Top of Data shown

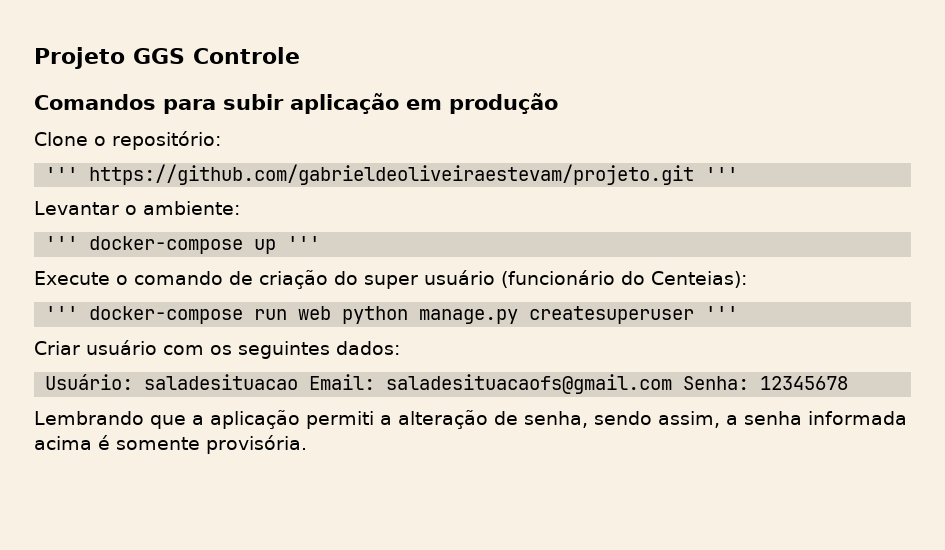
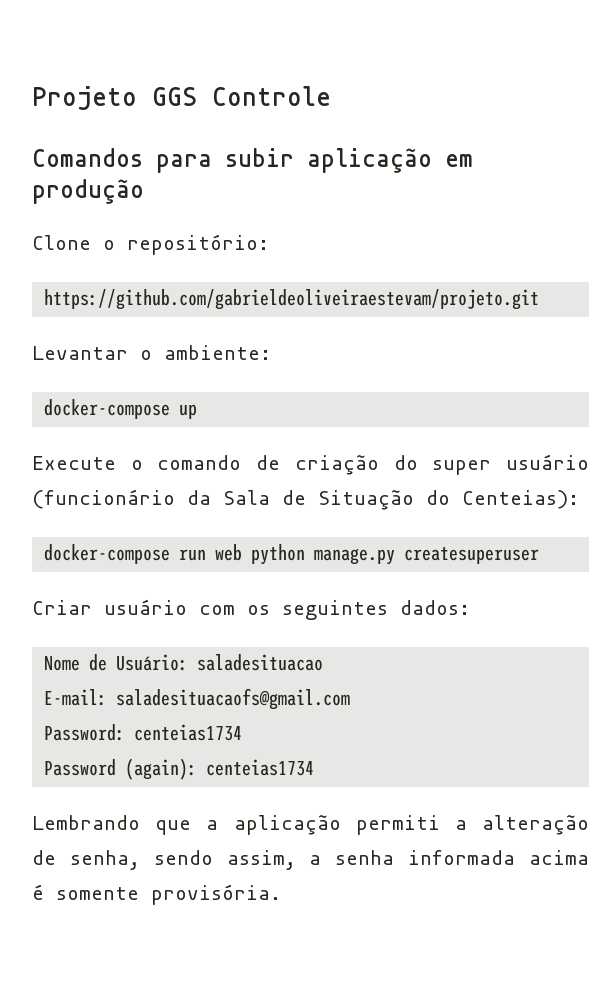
- ''' https://github.com/gabrieldeoliveiraestevam/projeto.git '''
+ https://github.com/gabrieldeoliveiraestevam/projeto.git
- ''' docker-compose up '''
+ docker-compose up
- Execute o comando de criação do super usuário (funcionário do Centeias):
+ Execute o comando de criação do super usuário (funcionário da Sala de Situação do Centeias):
- ''' docker-compose run web python manage.py createsuperuser '''
+ docker-compose run web python manage.py createsuperuser
- Usuário: saladesituacao Email: saladesituacaofs@gmail.com Senha: 12345678
+ Nome de Usuário: saladesituacao
+ E-mail: saladesituacaofs@gmail.com
+ Password: centeias1734
+ Password (again): centeias1734

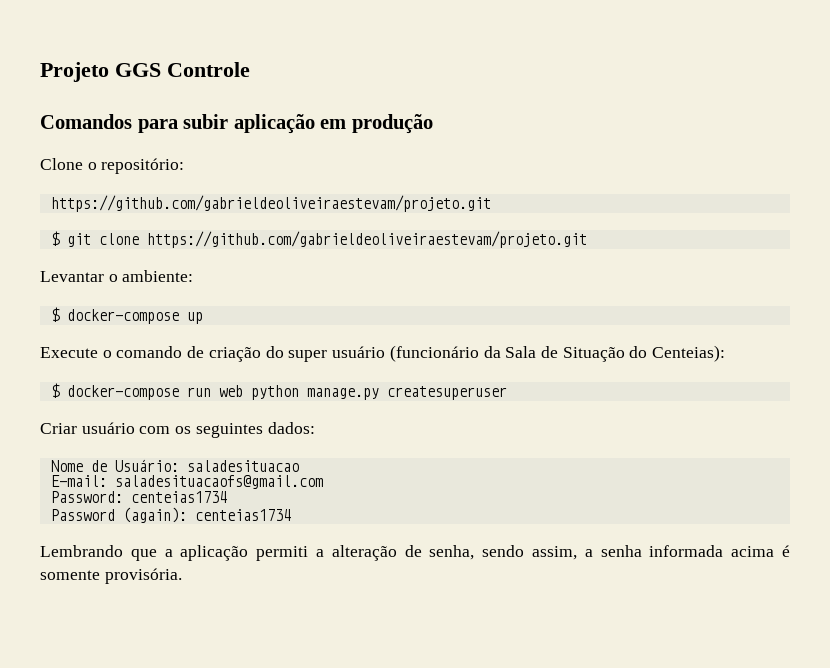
+ $ git clone https://github.com/gabrieldeoliveiraestevam/projeto.git
- docker-compose up
+ $ docker-compose up
- docker-compose run web python manage.py createsuperuser
+ $ docker-compose run web python manage.py createsuperuser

Bottom of Data shown

# Task:
From the listing, extract all text exactly as given and drop any picture.

# Result below:
- ''' https://github.com/gabrieldeoliveiraestevam/projeto.git '''
+ https://github.com/gabrieldeoliveiraestevam/projeto.git
- ''' docker-compose up '''
+ docker-compose up
- Execute o comando de criação do super usuário (funcionário do Centeias):
+ Execute o comando de criação do super usuário (funcionário da Sala de Situação do Centeias):
- ''' docker-compose run web python manage.py createsuperuser '''
+ docker-compose run web python manage.py createsuperuser
- Usuário: saladesituacao Email: saladesituacaofs@gmail.com Senha: 12345678
+ Nome de Usuário: saladesituacao
+ E-mail: saladesituacaofs@gmail.com
+ Password: centeias1734
+ Password (again): centeias1734

+ $ git clone https://github.com/gabrieldeoliveiraestevam/projeto.git
- docker-compose up
+ $ docker-compose up
- docker-compose run web python manage.py createsuperuser
+ $ docker-compose run web python manage.py createsuperuser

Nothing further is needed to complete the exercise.